RECORDS FOR THIS TASK:
- - -

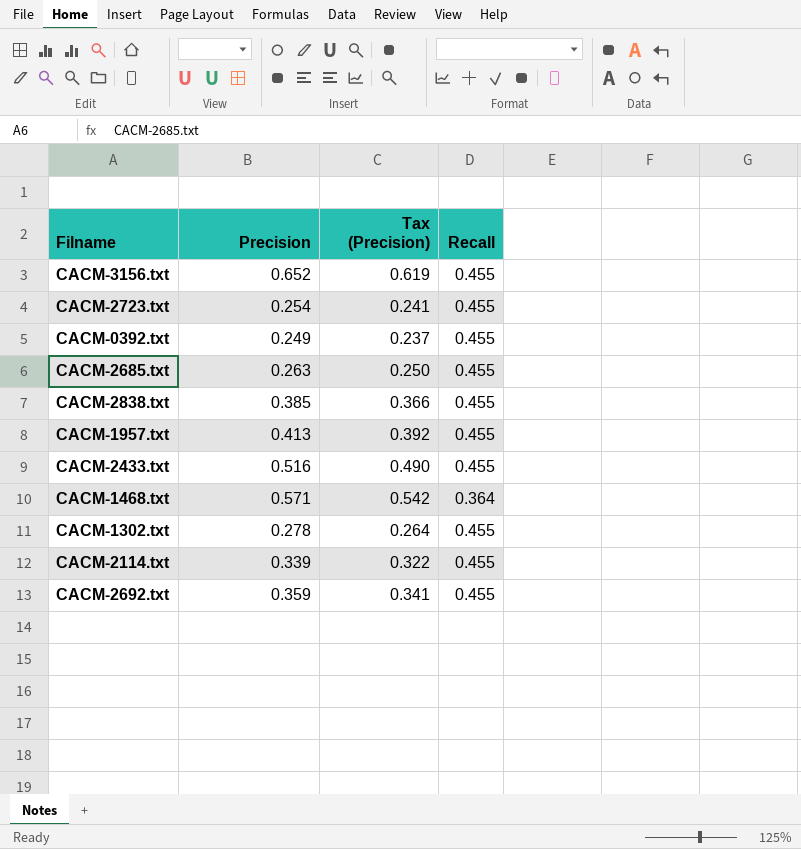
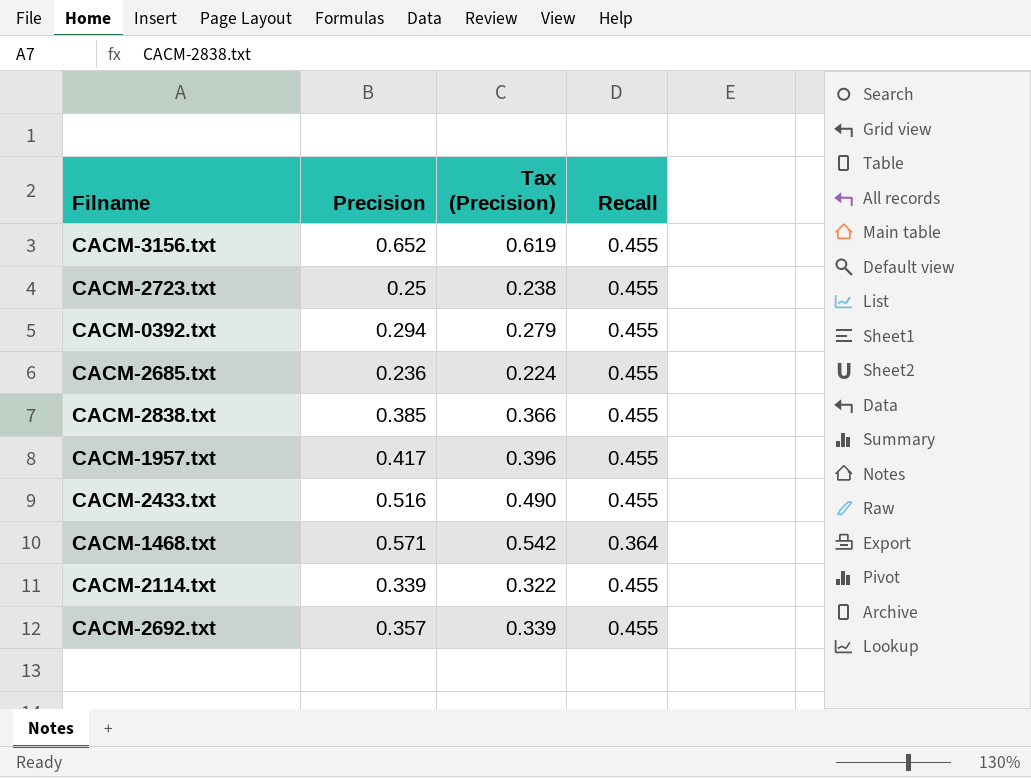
row CACM-1302.txt: 0.278 | 0.264 | 0.455 -> none
CACM-2723.txt | Precision: 0.254 -> 0.25
CACM-2723.txt | Tax (Precision): 0.241 -> 0.238
CACM-0392.txt | Precision: 0.249 -> 0.294
CACM-0392.txt | Tax (Precision): 0.237 -> 0.279
CACM-2685.txt | Precision: 0.263 -> 0.236
CACM-2685.txt | Tax (Precision): 0.250 -> 0.224
CACM-1957.txt | Precision: 0.413 -> 0.417
CACM-1957.txt | Tax (Precision): 0.392 -> 0.396
CACM-2692.txt | Precision: 0.359 -> 0.357
CACM-2692.txt | Tax (Precision): 0.341 -> 0.339

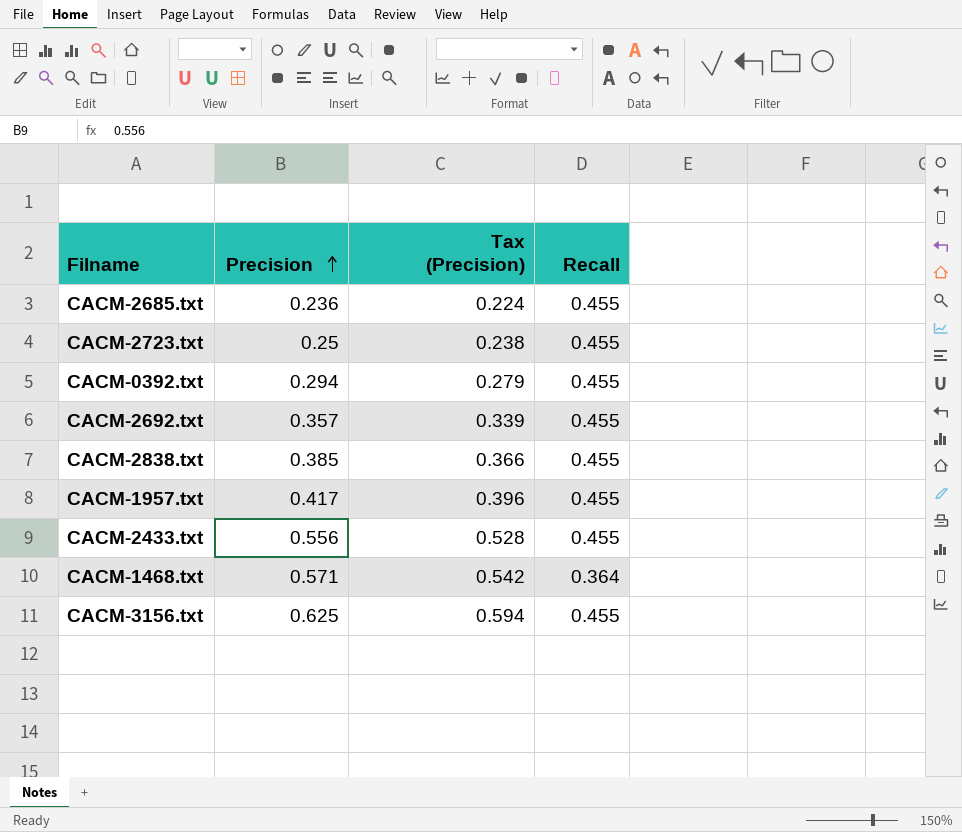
row order: none -> Precision ascending
row CACM-2114.txt: 0.339 | 0.322 | 0.455 -> none
CACM-2433.txt | Precision: 0.516 -> 0.556
CACM-2433.txt | Tax (Precision): 0.490 -> 0.528
CACM-3156.txt | Precision: 0.652 -> 0.625
CACM-3156.txt | Tax (Precision): 0.619 -> 0.594

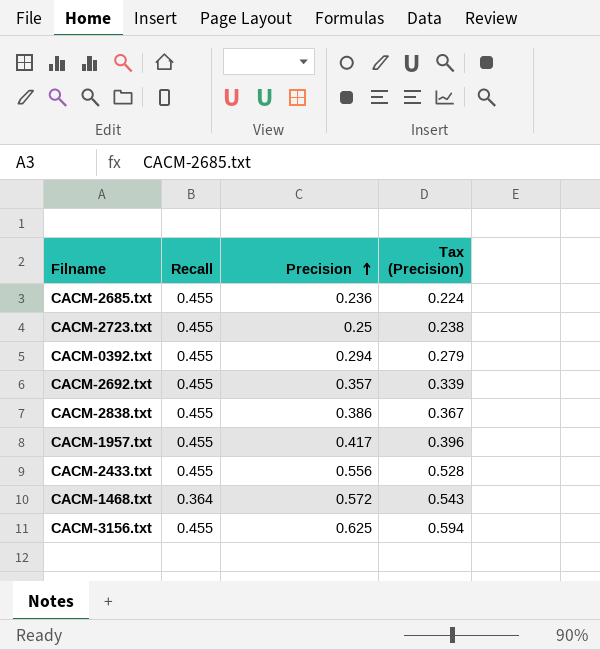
column Recall | position: 4 -> 2
CACM-2838.txt | Precision: 0.385 -> 0.386
CACM-2838.txt | Tax (Precision): 0.366 -> 0.367
CACM-1468.txt | Precision: 0.571 -> 0.572
CACM-1468.txt | Tax (Precision): 0.542 -> 0.543

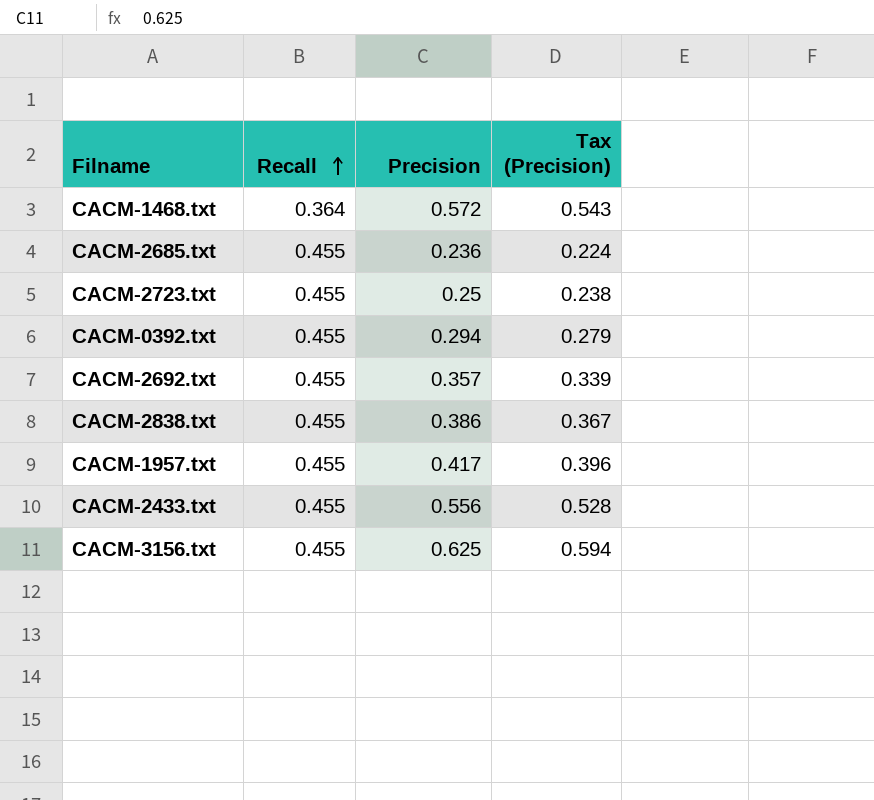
row order: Precision ascending -> Recall ascending

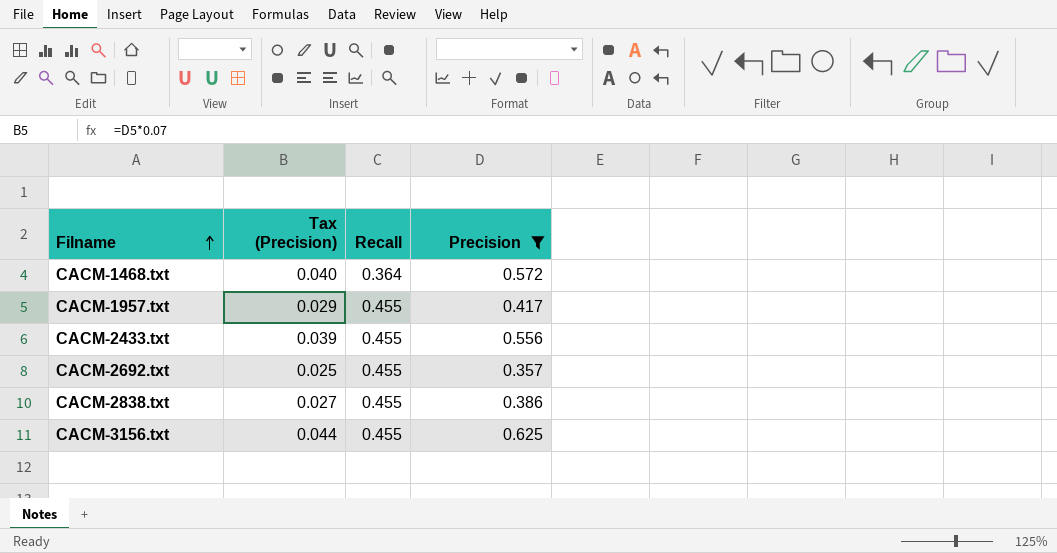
filter: none -> Precision >= 0.357
row order: Recall ascending -> Filname ascending
column Tax (Precision) | formula: [Precision] * 0.95 -> [Precision] * 0.07
column Tax (Precision) | position: 4 -> 2

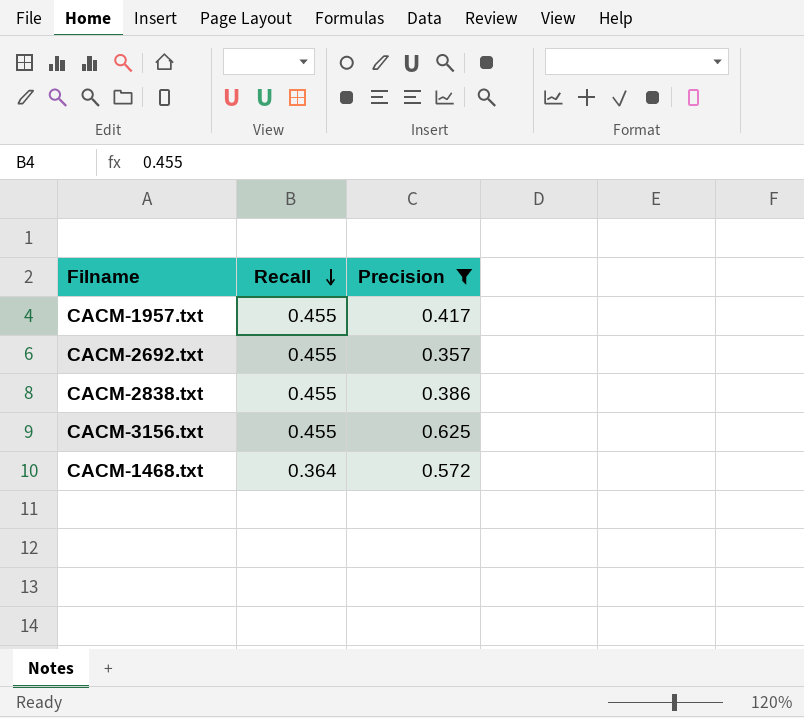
row order: Filname ascending -> Recall descending
column Tax (Precision) | formula: [Precision] * 0.07 -> none
row CACM-2433.txt: 0.039 | 0.455 | 0.556 -> none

- - -

TASK PROMPT: Across the records above, how many lines contain the word "formula"? Give the number by itself.

ANSWER TO THE PROBLEM: 2